MLST from short read data

Our paper on a mapping-based approach to extracting MLST data from Illumina short reads was recently published in BMC Genomics. We used read mapping because this has greater sensitivity than approaches which rely on assembly, especially for low-coverage data sets of genomes with extreme GC content or other sequencing issues. The approach is called SRST (short read sequence typing), and code and usage instructions are available from srst.sourceforge.net.

However, it is obviously useful to be able to extract MLST info from genome assemblies too. For example, many finished or WGS genome sequences in NCBI do not have ST information attached to them, or it is hard to find. Also, for 454 and perhaps Ion Torrent data, it can be easier to deal with homopolymer issues at the assembly level by using newbler/gsAssembler and then working with contigs.

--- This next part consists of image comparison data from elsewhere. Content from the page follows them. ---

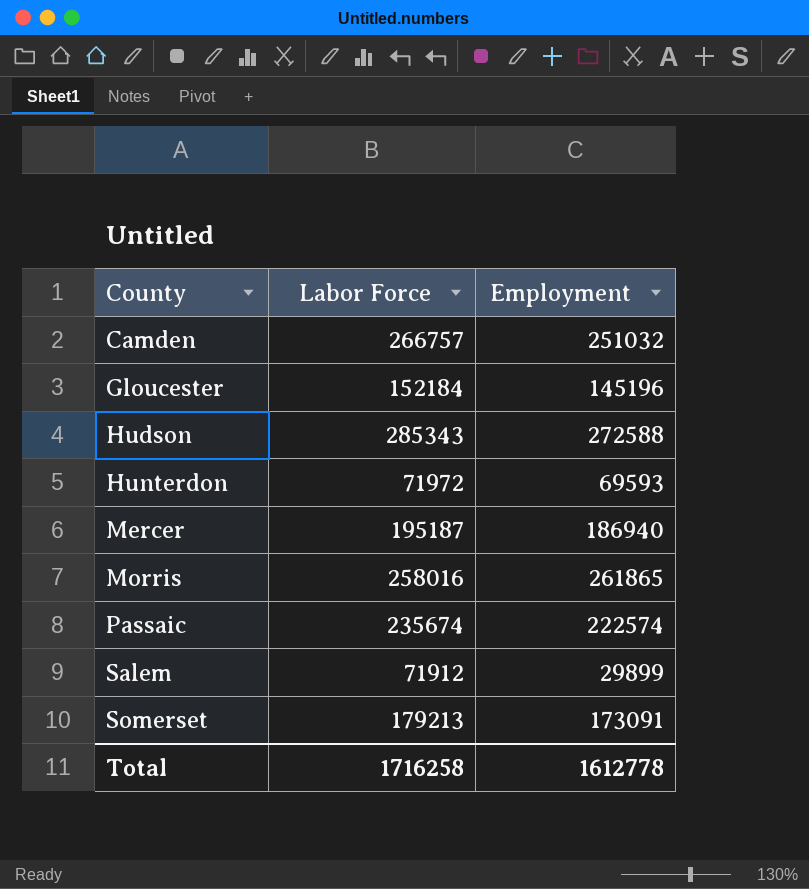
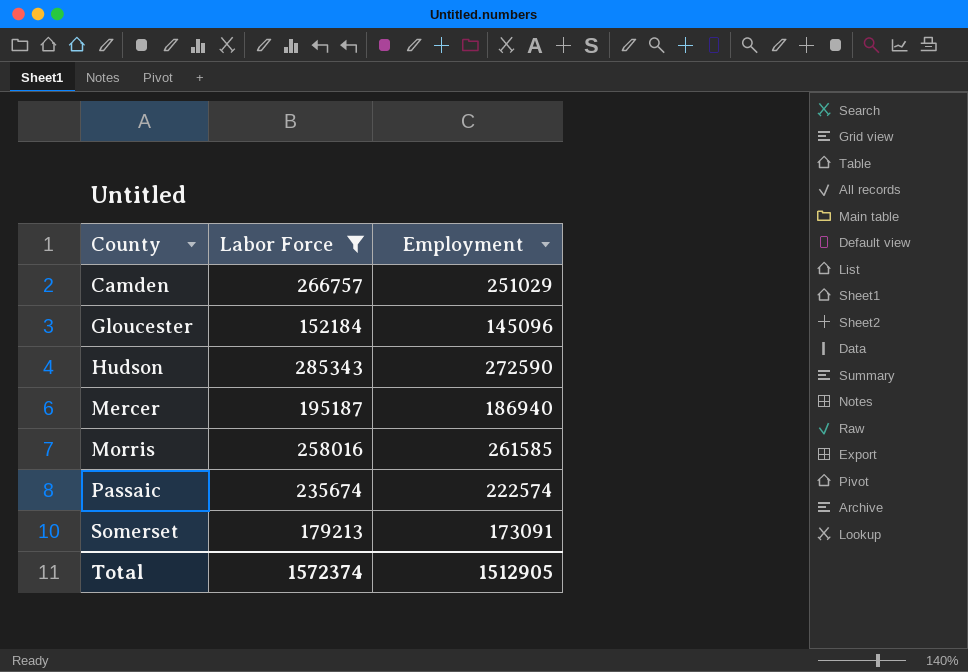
filter: none -> Labor Force >= 152184
Camden | Employment: 251032 -> 251029
Gloucester | Employment: 145196 -> 145096
Hudson | Employment: 272588 -> 272590
Morris | Employment: 261865 -> 261585
Total | Labor Force: 1716258 -> 1572374
Total | Employment: 1612778 -> 1512905

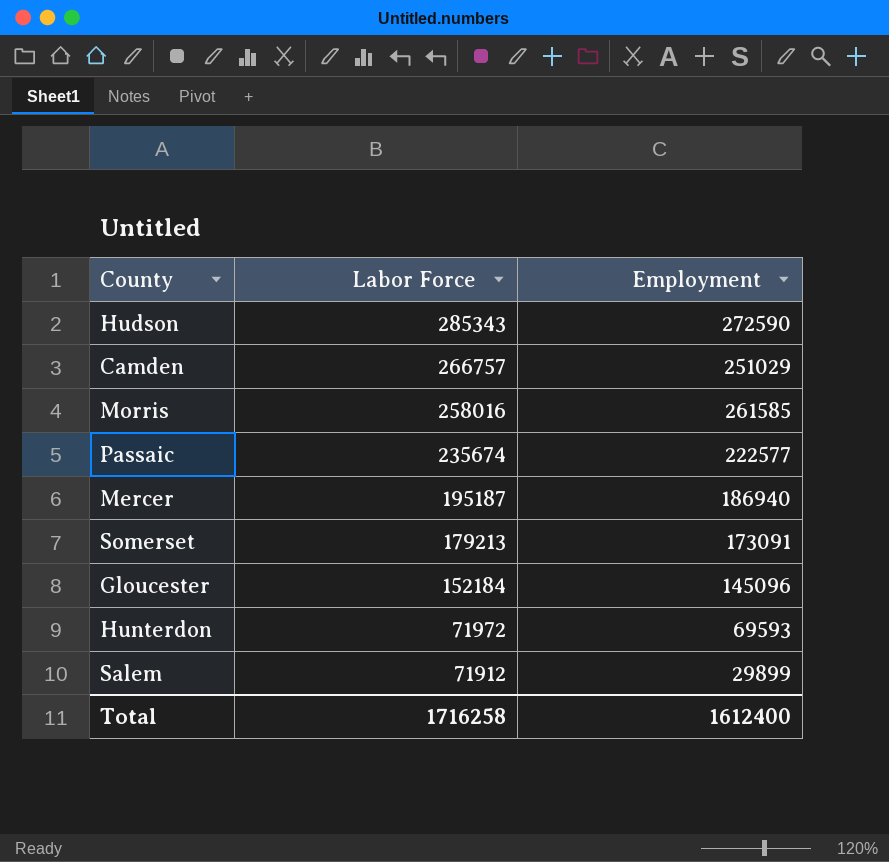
filter: Labor Force >= 152184 -> none
row order: County ascending -> Labor Force descending
Passaic | Employment: 222574 -> 222577
Total | Labor Force: 1572374 -> 1716258
Total | Employment: 1512905 -> 1612400

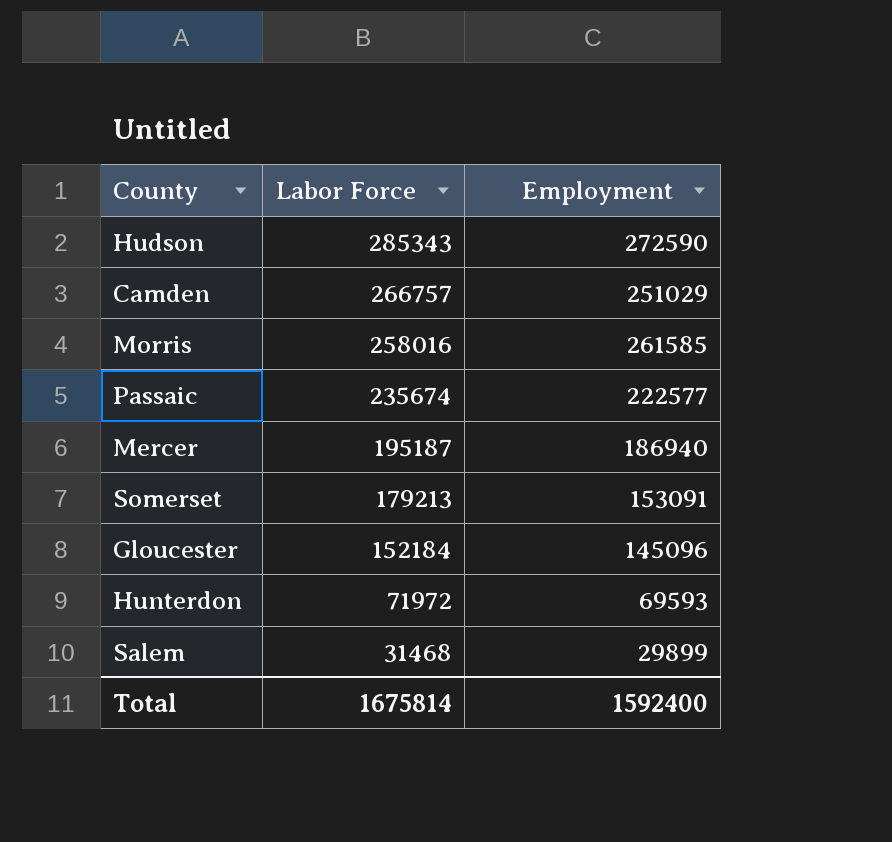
Somerset | Employment: 173091 -> 153091
Salem | Labor Force: 71912 -> 31468
Total | Labor Force: 1716258 -> 1675814
Total | Employment: 1612400 -> 1592400

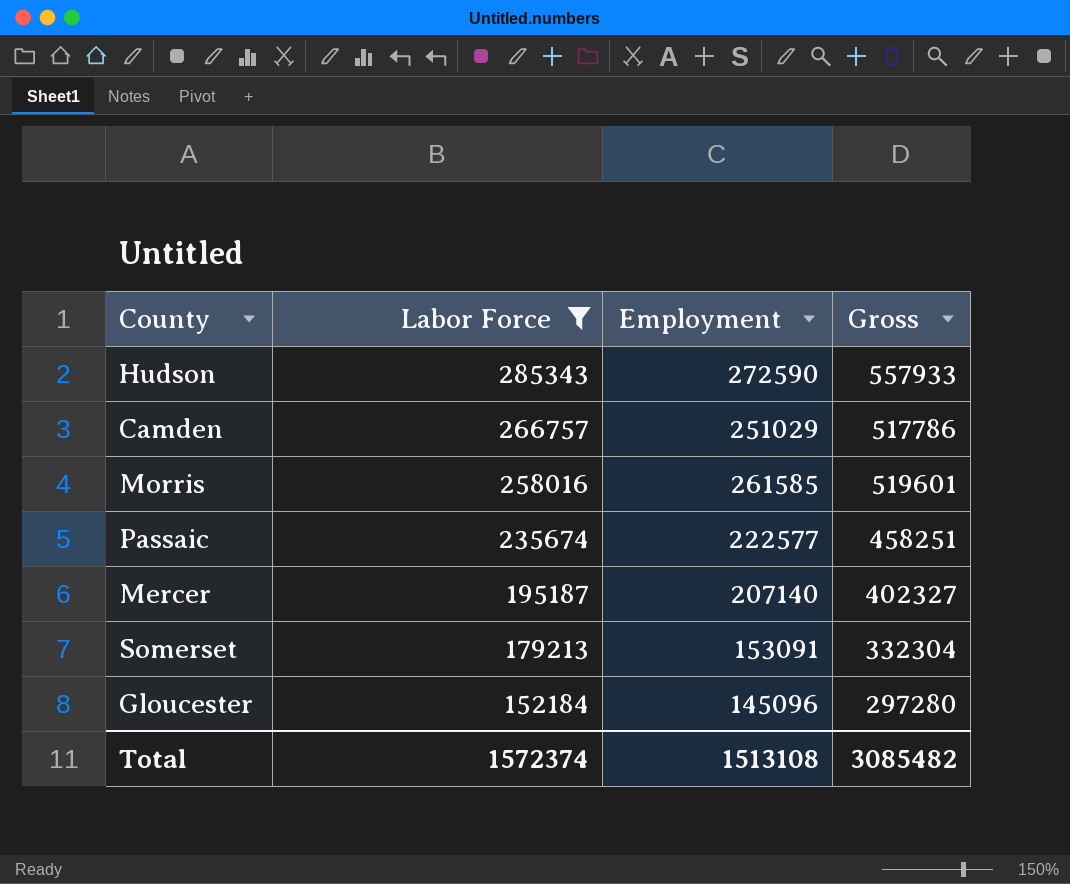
filter: none -> Labor Force >= 152184
column Gross | formula: none -> [Labor Force] + [Employment]
Mercer | Employment: 186940 -> 207140
Total | Labor Force: 1675814 -> 1572374
Total | Employment: 1592400 -> 1513108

There is a web service available that is designed to do this, i.e. you can upload your genomes and choose a MLST scheme, and it will return the ST. It is described in this paper and available at this URL. However, unfortunately I have never been able to get the website to load in any of my web browsers, so I’ve not been able to try it. Also, it is a pain to have to upload large amounts of data over the web, and this becomes completely infeasible when dealing with lots of genomes, so instead I use a simple script to extract MLST info via blast, which runs locally on my laptop or cluster.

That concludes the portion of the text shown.